Nikolay D
Nikolay D

Reputation: 347

Ruby recursive shuffle with rand

I am quite new to Ruby and programming in general, and I am currently trying to study with Chris Pine's book. In chapter 10 there is a task that requires you to return a shuffled version of an array.

I tried the following code for the shuffle method itself, and it worked:

def shuffle array
  recursive_shuffle array, []   
end

def recursive_shuffle unshuffled, shuffled
  if unshuffled.length == 1
    shuffled.push unshuffled[0]
    shuffled.pop                      
    return shuffled
  end

  rand_index = rand(unshuffled.length - 1)
  shuffled.push unshuffled[rand_index]
  unshuffled.delete_at(rand_index)
  recursive_shuffle(unshuffled, shuffled)
end

puts(shuffle(array))

I'm wondering about two things.

First I tried doing it without shuffled.pop and with rand_index = rand(unshuffled.length) instead of length - 1.

However, in the answer the element before the last one was always blank, otherwise it was shuffled and no elements were missing. Then I thought the problem should be in the rand and added the - 1.

At this point the array was, again, shuffled properly, but this time there was always one blank last element of the shuffled array. That's why I added shuffled.pop.

It works fine like this, but I don't understand why it adds a blank element in the first two instances.

Also, if I have an array of 2 elements, its length should be 2 and rand_index should be rand(1), but isn't rand(1) supposed to always be 0? The aforementioned code nevertheless shuffles properly arrays with 2 elements.
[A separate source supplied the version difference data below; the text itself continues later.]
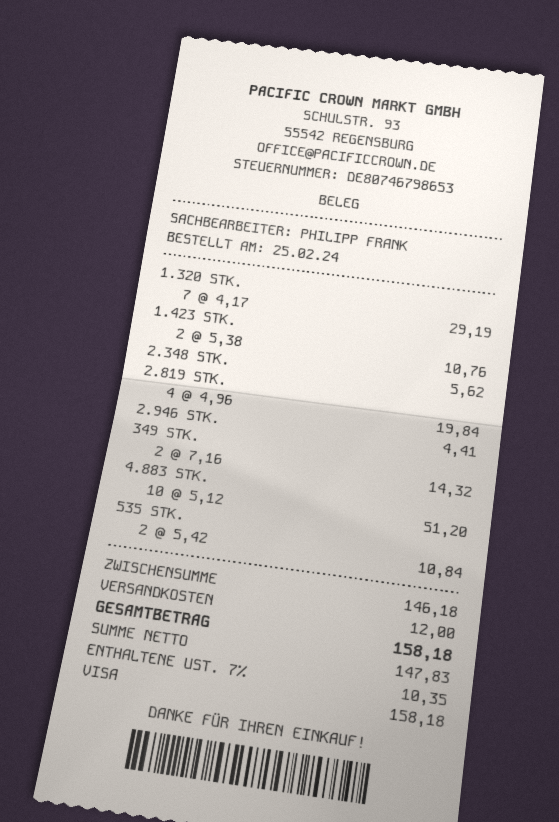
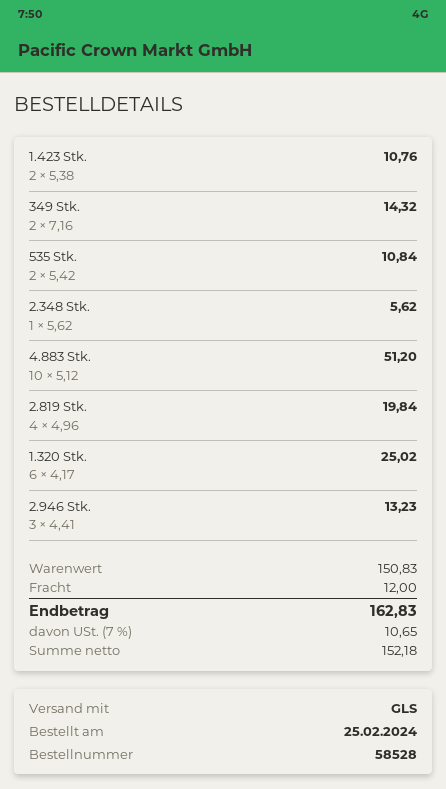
1.320 STK.: 7 x 4.17 = 29.19 -> 6 x 4.17 = 25.02
2.946 STK.: 1 x 4.41 = 4.41 -> 3 x 4.41 = 13.23
subtotal: 146.18 -> 150.83
net: 147.83 -> 152.18
tax: 7% = 10.35 -> 7% = 10.65
total: 158.18 -> 162.83

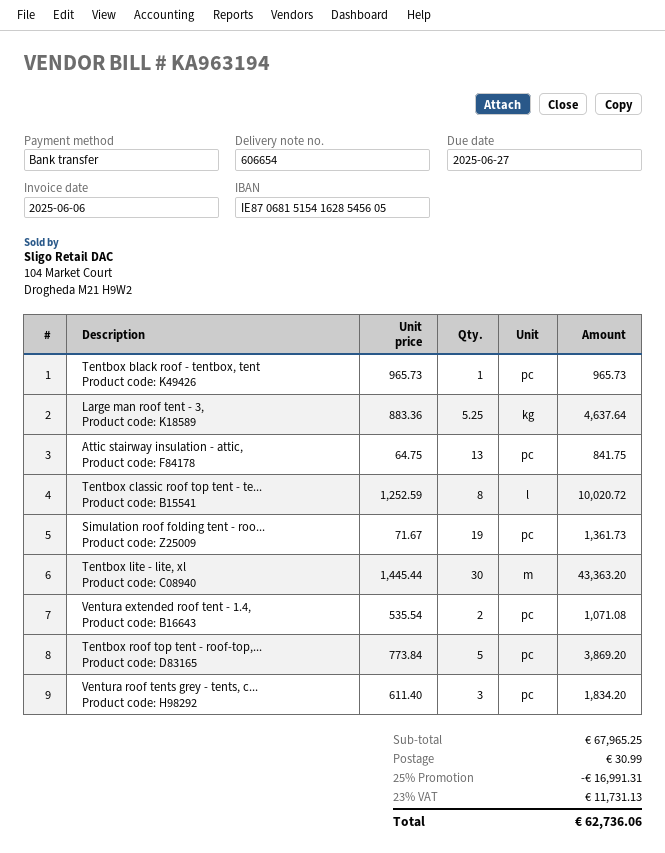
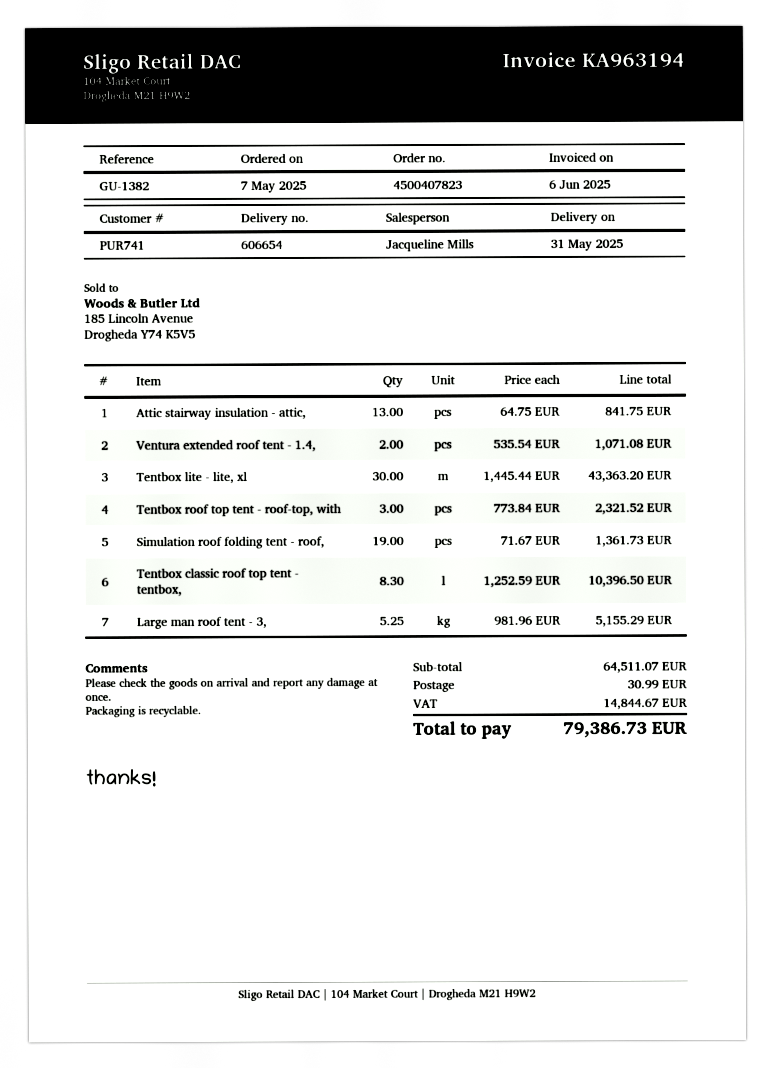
Tentbox black roof - tentbox, tent: 1 x 965.73 = 965.73 -> none
Large man roof tent - 3,: 5.25 x 883.36 = 4637.64 -> 5.25 x 981.96 = 5155.29
Tentbox classic roof top tent - te...: 8 x 1252.59 = 10020.72 -> 8.3 x 1252.59 = 10396.50
Tentbox roof top tent - roof-top,...: 5 x 773.84 = 3869.20 -> 3 x 773.84 = 2321.52
Ventura roof tents grey - tents, c...: 3 x 611.40 = 1834.20 -> none
subtotal: 67965.25 -> 64511.07
discount: 25% = 16991.31 -> none
tax: 11731.13 -> 14844.67
total: 62736.06 -> 79386.73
I looked at various other topics on Ruby, shuffle, and rand, and couldn't find a similar problem.

Upvotes: 3

Views: 306

Answers (3)

dinjas
dinjas

Reputation: 2125

The first block in your shuffle method:

if unshuffled.length == 1
  shuffled.push unshuffled[0]
  shuffled.pop                      
  return shuffled
end

Doesn't do what you want it to be doing.

If unshuffled.length is 1, then there is only one element in the array, so you can just add it to your shuffled array and return the shuffled array with something like:

if unshuffled.length == 1
  return shuffled.push(unshuffled.pop)
end

or, sticking with your original approach:

if unshuffled.length == 1
  shuffled.push unshuffled[0]                   
  return shuffled
end

Also, calling push pushes a new element onto the end of the array that you're calling push on. E.g. if a = [1, 2], then a.push(3) yields [1, 2, 3].

Calling pop on an array, "pops" the last element off of the array. E.g. if a = [1, 2, 3] and you call a.pop, then a == [1, 2].

Putting these two concepts together, you can see that if you push something onto an array and then pop it right back off, you're not accomplishing much. E.g. if you call a = [1, 2] and then a.push(3), then a looks like [1, 2, 3]. Calling a.pop puts you back at [1, 2].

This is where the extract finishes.